Una caserma dei carabinieri era diventata, in pieno lockdown e in una tranquilla città di provincia come Piacenza, una centrale criminale dove passavano lo spaccio di droga, le estorsioni, la ricettazione, dove si picchiavano le persone, le si torturavano, le si ammanettavano senza ragione. Un anno fa la storia della caserma Levante e dei carabinieri arrestati, scosse non solo la città emiliana, ma tutto il Paese. Ieri per cinque carabinieri finiti sul banco degli imputati è arrivata la condanna al termine del rito abbreviato, che prevede uno sconto di pena. Per un sesto militare, invece, il processo è ancora in corso.
Carabinieri Piacenza, l'epilogo
Durissima la sentenza emessa dal gup Fiammetta Modica a carico dell'appuntato Giuseppe Montella, considerato il leader della banda criminale in divisa: 12 anni di reclusione. L'accusa aveva chiesto 16 anni, un mese e 10 giorni. Montella ha ammesso di aver preso parte a gran parte dei 60 episodi contestati nel capo di imputazione e avvenuti tra l'ottobre 2018 e il giugno 2020, ma ha sostenuto di non aver agito da solo. Secondo l'accusa avrebbe picchiato pusher per ottenere informazioni che gli garantivano arresti certi ed encomi. E avrebbe anche inflitto torture, prodotto verbali falsi e gestito un giro di spaccio. Non era solo alla sbarra.

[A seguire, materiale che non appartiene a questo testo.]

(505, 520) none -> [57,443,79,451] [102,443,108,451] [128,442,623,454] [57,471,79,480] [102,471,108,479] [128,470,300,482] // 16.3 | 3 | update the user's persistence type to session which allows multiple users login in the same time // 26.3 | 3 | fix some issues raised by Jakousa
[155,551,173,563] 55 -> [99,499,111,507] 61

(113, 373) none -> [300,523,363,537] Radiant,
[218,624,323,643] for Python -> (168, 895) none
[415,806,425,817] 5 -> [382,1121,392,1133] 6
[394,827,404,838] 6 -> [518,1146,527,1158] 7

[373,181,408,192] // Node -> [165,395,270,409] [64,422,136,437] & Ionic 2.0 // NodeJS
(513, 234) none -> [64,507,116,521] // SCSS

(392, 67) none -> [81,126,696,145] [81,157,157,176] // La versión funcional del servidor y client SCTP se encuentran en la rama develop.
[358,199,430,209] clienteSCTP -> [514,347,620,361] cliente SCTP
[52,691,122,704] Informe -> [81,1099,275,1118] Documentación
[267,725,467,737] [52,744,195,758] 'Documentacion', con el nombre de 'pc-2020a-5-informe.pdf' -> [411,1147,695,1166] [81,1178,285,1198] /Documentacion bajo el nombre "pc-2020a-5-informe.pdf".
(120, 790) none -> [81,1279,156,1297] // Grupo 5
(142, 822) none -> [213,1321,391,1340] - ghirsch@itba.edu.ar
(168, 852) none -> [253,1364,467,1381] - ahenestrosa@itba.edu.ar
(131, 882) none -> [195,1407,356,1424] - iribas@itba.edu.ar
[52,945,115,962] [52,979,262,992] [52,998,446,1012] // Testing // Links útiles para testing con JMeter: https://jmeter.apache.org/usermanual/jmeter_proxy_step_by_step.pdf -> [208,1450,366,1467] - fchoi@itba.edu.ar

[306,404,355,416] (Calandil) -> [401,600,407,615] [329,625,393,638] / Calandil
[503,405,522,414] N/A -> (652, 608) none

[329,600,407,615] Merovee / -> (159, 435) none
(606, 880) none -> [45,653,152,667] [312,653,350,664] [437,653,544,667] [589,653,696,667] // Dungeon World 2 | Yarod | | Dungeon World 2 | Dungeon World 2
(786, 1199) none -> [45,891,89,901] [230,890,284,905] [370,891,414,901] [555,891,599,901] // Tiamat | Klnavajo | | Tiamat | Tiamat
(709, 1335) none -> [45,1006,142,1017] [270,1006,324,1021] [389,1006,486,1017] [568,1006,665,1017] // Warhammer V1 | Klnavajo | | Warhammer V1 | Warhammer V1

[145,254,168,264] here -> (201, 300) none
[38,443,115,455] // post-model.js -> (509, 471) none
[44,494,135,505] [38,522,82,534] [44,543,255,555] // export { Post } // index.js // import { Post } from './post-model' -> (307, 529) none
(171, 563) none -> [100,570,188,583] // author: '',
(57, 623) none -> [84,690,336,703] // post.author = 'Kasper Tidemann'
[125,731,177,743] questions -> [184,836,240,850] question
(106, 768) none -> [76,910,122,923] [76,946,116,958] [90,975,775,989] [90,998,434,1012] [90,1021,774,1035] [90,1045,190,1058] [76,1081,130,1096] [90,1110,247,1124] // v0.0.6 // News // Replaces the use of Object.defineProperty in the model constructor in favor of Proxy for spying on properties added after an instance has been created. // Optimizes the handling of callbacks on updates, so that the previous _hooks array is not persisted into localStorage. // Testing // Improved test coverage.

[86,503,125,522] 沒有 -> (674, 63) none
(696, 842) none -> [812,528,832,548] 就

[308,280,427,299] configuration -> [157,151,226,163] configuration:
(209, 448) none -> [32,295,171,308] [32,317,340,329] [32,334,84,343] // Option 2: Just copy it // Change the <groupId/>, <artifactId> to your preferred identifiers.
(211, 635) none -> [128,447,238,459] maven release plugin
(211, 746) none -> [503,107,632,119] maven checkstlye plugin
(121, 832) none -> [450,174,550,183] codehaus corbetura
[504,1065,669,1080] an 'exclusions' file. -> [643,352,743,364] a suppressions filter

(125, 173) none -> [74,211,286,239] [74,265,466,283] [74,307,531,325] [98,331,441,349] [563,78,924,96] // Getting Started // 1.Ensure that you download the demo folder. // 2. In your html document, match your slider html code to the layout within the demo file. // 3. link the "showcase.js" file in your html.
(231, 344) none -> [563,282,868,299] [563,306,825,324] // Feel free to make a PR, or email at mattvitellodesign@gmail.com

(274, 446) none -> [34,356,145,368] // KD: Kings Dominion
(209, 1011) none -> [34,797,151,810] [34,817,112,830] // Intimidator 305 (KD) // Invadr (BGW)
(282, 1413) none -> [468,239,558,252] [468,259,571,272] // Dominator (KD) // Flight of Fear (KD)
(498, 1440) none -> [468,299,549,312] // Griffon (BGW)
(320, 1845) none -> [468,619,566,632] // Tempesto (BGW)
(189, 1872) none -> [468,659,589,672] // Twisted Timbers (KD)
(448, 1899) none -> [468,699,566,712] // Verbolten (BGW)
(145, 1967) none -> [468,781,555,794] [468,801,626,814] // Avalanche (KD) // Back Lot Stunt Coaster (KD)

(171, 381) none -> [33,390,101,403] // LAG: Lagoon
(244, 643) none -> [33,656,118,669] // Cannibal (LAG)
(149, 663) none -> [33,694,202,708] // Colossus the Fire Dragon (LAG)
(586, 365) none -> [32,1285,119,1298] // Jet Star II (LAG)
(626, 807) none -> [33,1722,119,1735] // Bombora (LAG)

Per l'appuntato scelto Salvatore Cappellano il giudice ha disposto 8 anni di reclusione, mentre per Giacomo Falanga 6 anni. E ancora: 4 anni per Marco Orlando, all'epoca comandante della stazione di via Caccialupo; 3 anni e 4 mesi per Daniele Spagnolo. L'accusa aveva avanzato per tutti e cinque i militari richieste di condanna più severe. È trascorso meno di un anno dall'operazione Odysseus, coordinata dalla procura di Piacenza, scattata dopo le rivelazioni di un carabiniere.
A svolgere le indagini, la Guardia di finanza e la Polizia locale. Era il 22 luglio 2020 quando furono emesse 22 ordinanze di custodia cautelare e fu deciso il sequestro della caserma Levante.
Offesa
Nella requisitoria dell'aprile scorso, il procuratore capo Grazia Pradella aveva parlato di comportamenti di «eccezionale gravità» che hanno «offeso i carabinieri che lavorano in silenzio e con spirito servizio». Nell'aula di Piacenza Expo, trasformata in tribunale per rispettare le norme anti Covid, è stato il pm Antonio Colonna a ricostruire «il sistema Levante» e a spiegare le responsabilità di tutti gli imputati «accecati dall'arroganza di chi si crede al di sopra delle regole», capaci di tenere in piedi un sistema parallelo «fatto di menzogne, di sequestri di droga rivenduta attraverso pusher di fiducia, di arresti architettati per aumentare le statistiche, di pestaggi con modalità tali da configurare la tortura».
Scenario
Il pm è stato rigoroso nell'elencare i reati commessi dai cinque carabinieri che hanno scelto l'abbreviato: le contestazioni spaziano dallo spaccio di droga al peculato, dal falso alle lesioni, fino alla tortura. L'ultima accusa è rimasta a carico di Montella, Cappellano e Falanga e solo per uno dei due episodi contestati, che riguarda un giovane egiziano la cui aggressione in caserma, da parte dei militari, venne registrata in un'intercettazione. «C'è gente che indossa la divisa con onore, perciò leggere questi fatti è motivo di umiliazione e vergogna. Dedico il mio intervento a queste donne e a questi uomini valorosi», è uno dei passaggi della requisitoria davanti agli imputati e alle parti civili, tra le quali alcune associazioni di carabinieri e, naturalmente, l'Arma, che ha ottenuto una provvisionale da 150mila euro. Ha commentato il procuratore Pradella dopo la sentenza: «L'impianto accusatorio ha retto in pieno». Tutti gli imputati erano presenti in aula, tranne Montella.